- **Exercise requirements**:
In the entries below, find the line with "html: none ->" and the line with "background: #f9a8d4 ->". Return those two lines and all lines between them, exactly.

[Opening Information section]

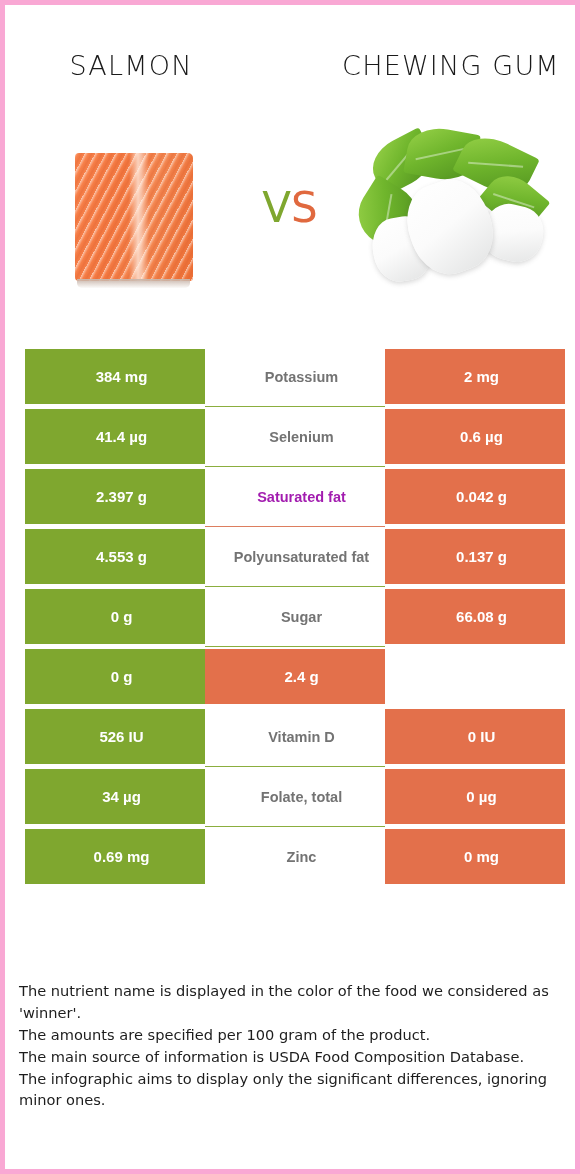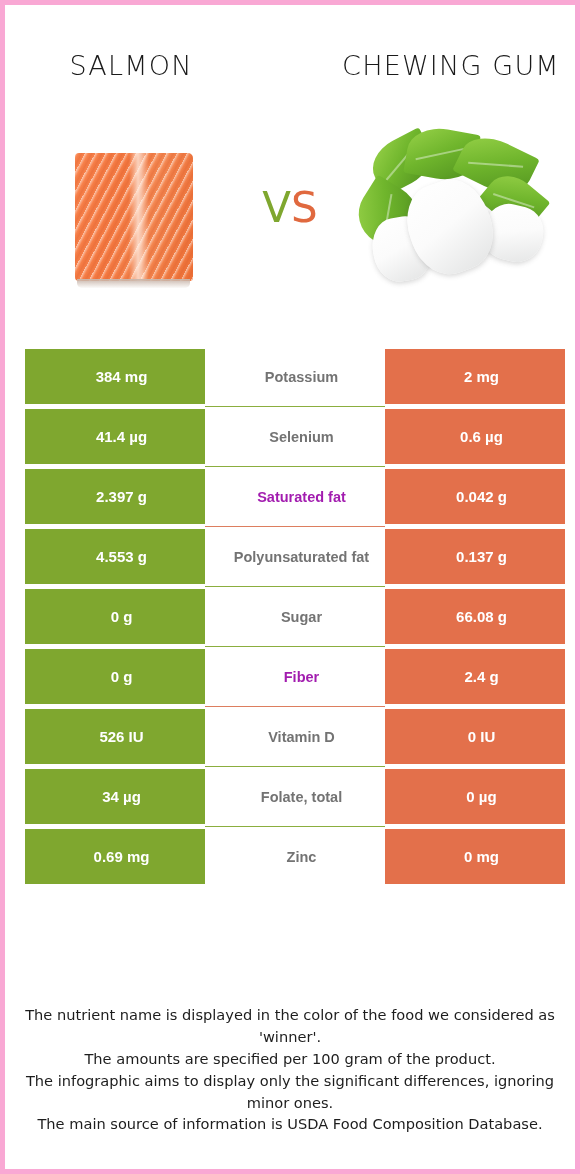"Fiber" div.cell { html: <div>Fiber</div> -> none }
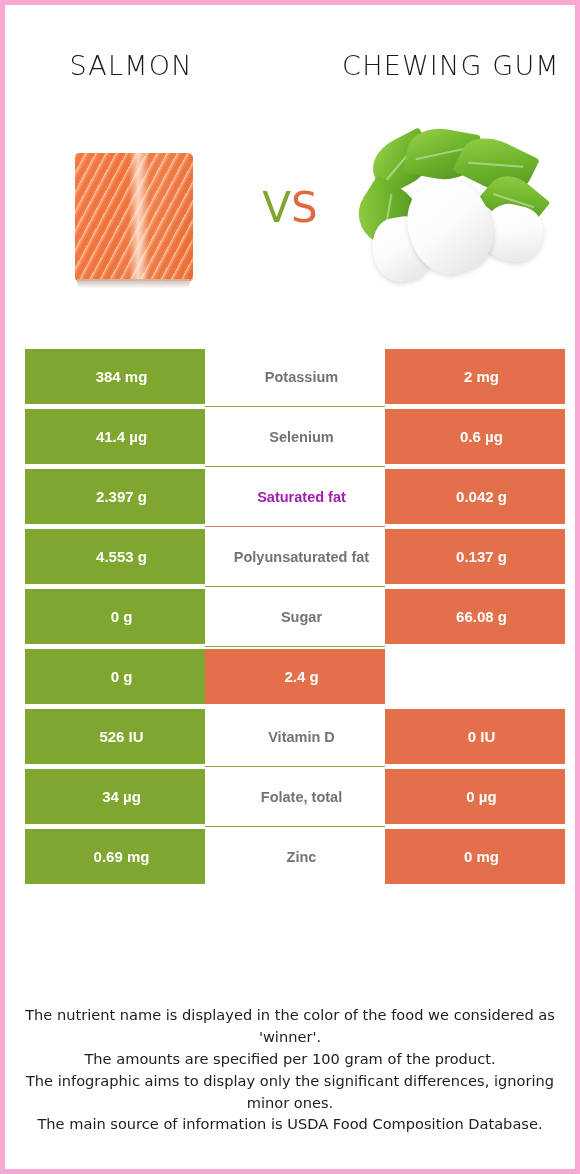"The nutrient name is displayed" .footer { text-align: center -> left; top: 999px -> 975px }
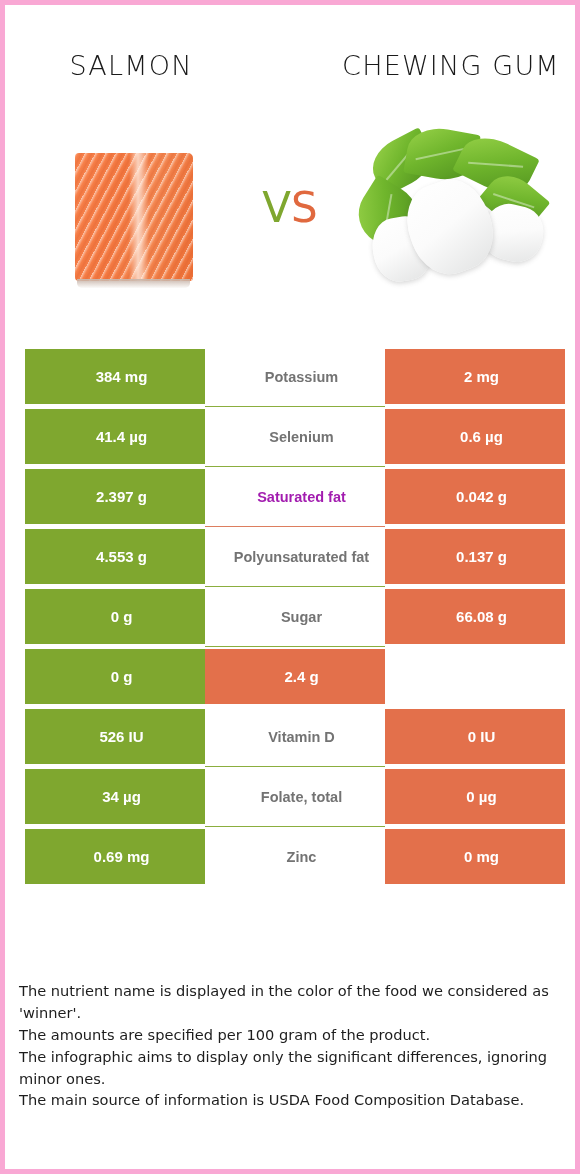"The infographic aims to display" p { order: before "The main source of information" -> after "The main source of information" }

[Closing Information section]
[Opening Information section]

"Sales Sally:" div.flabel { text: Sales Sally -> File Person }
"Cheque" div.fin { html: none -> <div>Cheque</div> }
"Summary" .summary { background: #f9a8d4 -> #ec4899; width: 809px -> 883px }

[Closing Information section]
[Opening Information section]

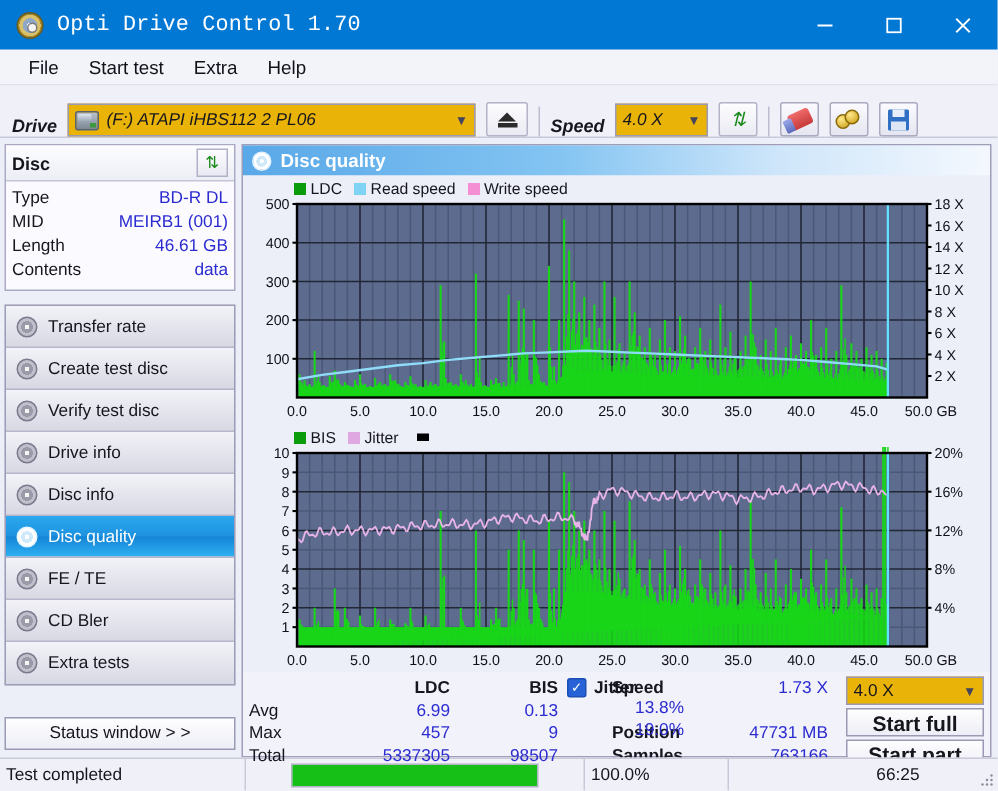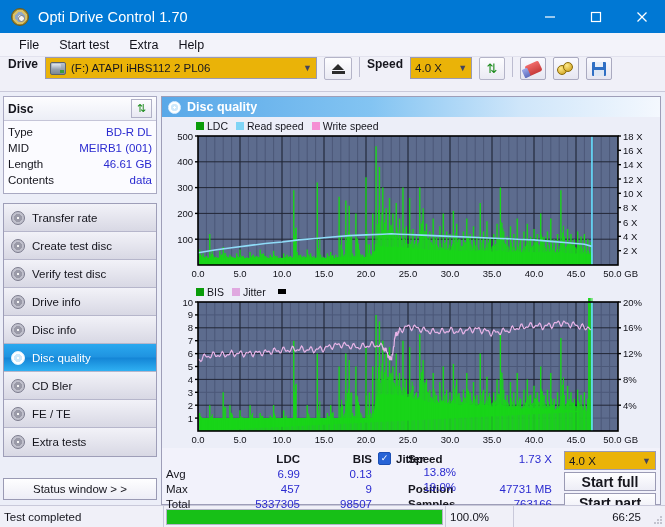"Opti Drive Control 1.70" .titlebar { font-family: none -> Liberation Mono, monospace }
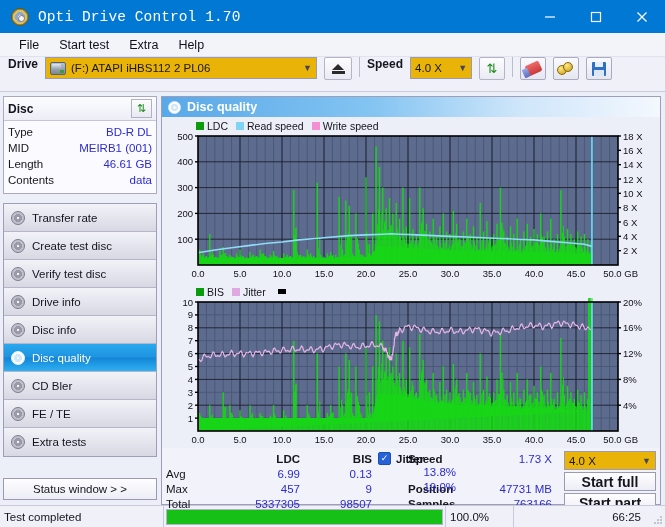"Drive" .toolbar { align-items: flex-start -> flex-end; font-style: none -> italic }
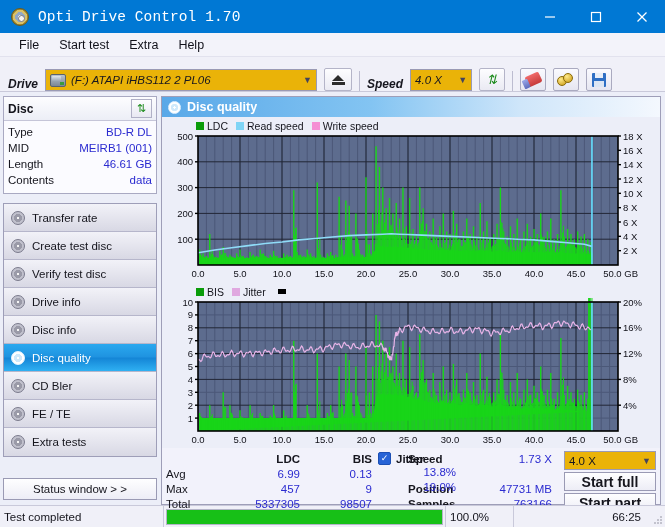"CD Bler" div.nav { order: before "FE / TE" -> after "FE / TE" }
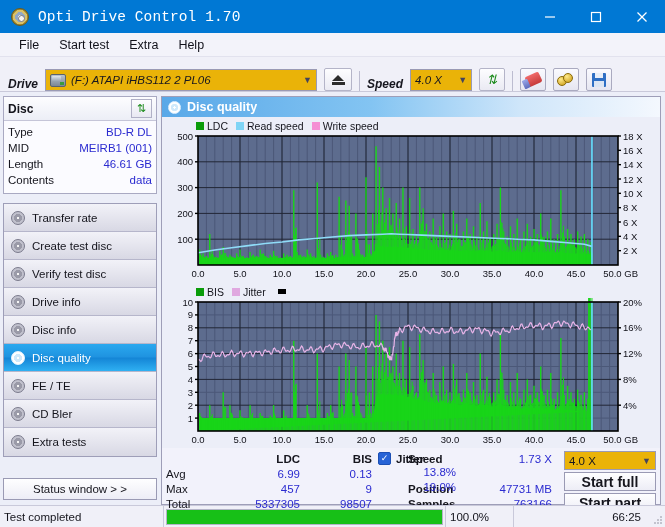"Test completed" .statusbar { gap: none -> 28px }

[Closing Information section]

- **Result**:
"Cheque" div.fin { html: none -> <div>Cheque</div> }
"Summary" .summary { background: #f9a8d4 -> #ec4899; width: 809px -> 883px }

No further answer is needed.